----- INFORMATION GIVEN
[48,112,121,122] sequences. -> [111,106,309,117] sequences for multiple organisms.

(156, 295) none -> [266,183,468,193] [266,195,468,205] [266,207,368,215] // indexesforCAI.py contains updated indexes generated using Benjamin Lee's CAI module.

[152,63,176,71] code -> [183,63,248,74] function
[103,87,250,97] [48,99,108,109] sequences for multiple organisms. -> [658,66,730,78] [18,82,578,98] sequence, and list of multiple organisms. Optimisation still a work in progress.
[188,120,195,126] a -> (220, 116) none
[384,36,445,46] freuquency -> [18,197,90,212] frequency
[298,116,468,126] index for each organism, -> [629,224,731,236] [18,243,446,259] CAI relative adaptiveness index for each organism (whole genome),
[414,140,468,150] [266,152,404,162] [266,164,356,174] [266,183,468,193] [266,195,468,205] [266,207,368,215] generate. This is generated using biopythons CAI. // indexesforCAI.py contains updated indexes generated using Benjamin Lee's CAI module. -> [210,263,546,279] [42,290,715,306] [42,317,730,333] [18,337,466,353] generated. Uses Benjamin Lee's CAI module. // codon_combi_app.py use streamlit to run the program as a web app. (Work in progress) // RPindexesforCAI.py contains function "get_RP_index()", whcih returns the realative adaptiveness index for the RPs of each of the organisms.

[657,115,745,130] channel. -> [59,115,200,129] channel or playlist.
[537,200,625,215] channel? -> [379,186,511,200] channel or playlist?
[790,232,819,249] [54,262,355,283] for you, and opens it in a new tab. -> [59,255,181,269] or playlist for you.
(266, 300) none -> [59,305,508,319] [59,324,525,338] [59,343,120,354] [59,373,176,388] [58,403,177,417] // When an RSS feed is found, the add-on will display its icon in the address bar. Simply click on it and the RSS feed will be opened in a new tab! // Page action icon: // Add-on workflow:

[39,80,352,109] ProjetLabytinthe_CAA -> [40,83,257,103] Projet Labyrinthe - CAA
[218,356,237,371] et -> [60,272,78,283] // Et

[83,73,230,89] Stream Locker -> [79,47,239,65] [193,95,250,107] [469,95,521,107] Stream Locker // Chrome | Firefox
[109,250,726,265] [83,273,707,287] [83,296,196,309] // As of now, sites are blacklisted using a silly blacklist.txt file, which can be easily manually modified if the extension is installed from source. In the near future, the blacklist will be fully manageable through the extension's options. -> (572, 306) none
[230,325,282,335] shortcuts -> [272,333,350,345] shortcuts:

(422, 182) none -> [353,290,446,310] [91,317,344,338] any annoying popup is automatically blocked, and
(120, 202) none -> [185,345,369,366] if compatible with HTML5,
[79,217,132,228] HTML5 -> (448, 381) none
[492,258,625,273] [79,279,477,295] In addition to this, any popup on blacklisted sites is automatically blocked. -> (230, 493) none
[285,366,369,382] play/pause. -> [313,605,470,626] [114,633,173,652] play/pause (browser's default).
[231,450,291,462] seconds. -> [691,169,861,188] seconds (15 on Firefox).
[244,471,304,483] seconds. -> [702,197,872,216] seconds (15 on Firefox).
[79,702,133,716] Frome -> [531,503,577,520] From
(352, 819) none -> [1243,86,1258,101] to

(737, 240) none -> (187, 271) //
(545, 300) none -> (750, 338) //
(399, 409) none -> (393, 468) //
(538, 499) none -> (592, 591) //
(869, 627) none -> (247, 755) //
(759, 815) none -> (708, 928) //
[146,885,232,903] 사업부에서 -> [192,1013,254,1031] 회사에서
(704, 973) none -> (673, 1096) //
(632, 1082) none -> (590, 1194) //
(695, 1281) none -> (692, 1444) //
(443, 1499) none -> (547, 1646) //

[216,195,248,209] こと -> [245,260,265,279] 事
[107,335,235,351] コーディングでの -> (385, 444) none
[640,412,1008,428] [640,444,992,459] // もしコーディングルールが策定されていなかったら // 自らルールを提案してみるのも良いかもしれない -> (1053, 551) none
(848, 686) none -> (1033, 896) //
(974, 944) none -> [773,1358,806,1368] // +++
----------
THE PROBLEM | Scan the records for the word "popup". Copy each line where it turns up.

COMPLETED TASK |
(422, 182) none -> [353,290,446,310] [91,317,344,338] any annoying popup is automatically blocked, and
[492,258,625,273] [79,279,477,295] In addition to this, any popup on blacklisted sites is automatically blocked. -> (230, 493) none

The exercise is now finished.